#### TASK DETAILS
Write out, word for word, only the lines from the one containing "total quantity: 11 -> 8" through the final line of the data.

### THE DATA ###

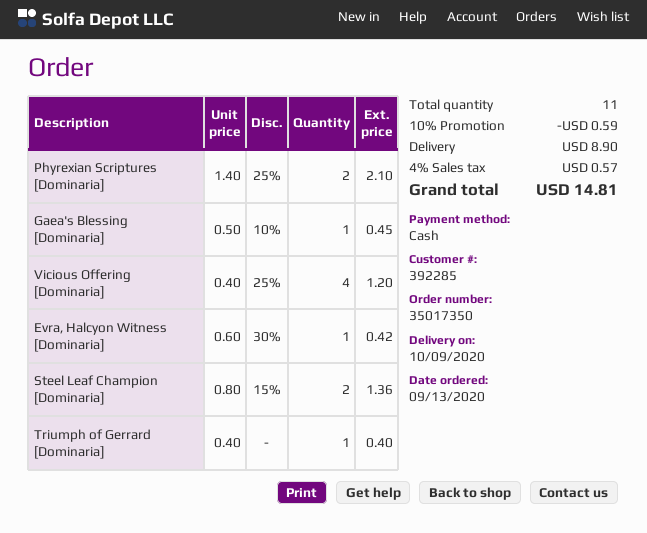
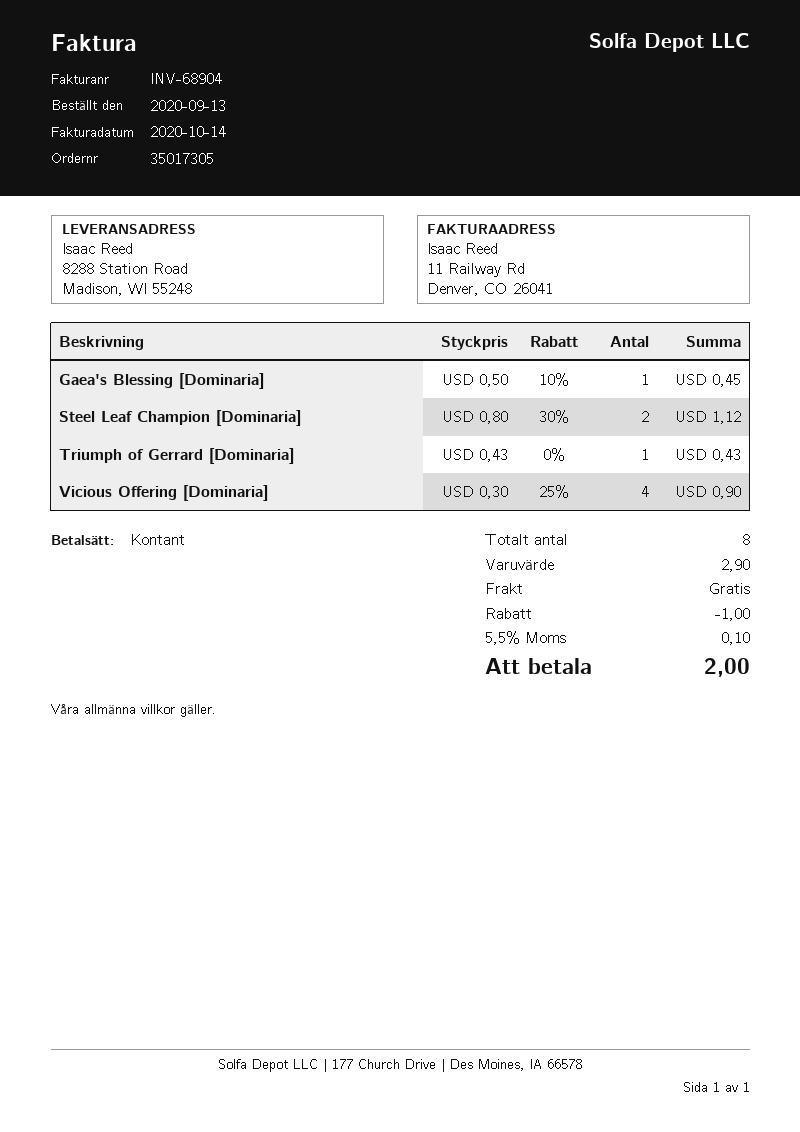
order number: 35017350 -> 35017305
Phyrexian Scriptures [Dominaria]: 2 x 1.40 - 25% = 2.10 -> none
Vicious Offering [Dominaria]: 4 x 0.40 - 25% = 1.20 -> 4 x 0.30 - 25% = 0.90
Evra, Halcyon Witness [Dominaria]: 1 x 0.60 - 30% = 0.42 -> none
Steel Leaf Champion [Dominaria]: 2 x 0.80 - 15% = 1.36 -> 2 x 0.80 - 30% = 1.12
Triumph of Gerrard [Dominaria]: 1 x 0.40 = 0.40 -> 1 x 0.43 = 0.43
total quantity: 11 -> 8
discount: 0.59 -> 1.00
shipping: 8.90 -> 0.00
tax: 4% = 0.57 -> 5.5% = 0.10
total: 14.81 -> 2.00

###

#### RESULT
total quantity: 11 -> 8
discount: 0.59 -> 1.00
shipping: 8.90 -> 0.00
tax: 4% = 0.57 -> 5.5% = 0.10
total: 14.81 -> 2.00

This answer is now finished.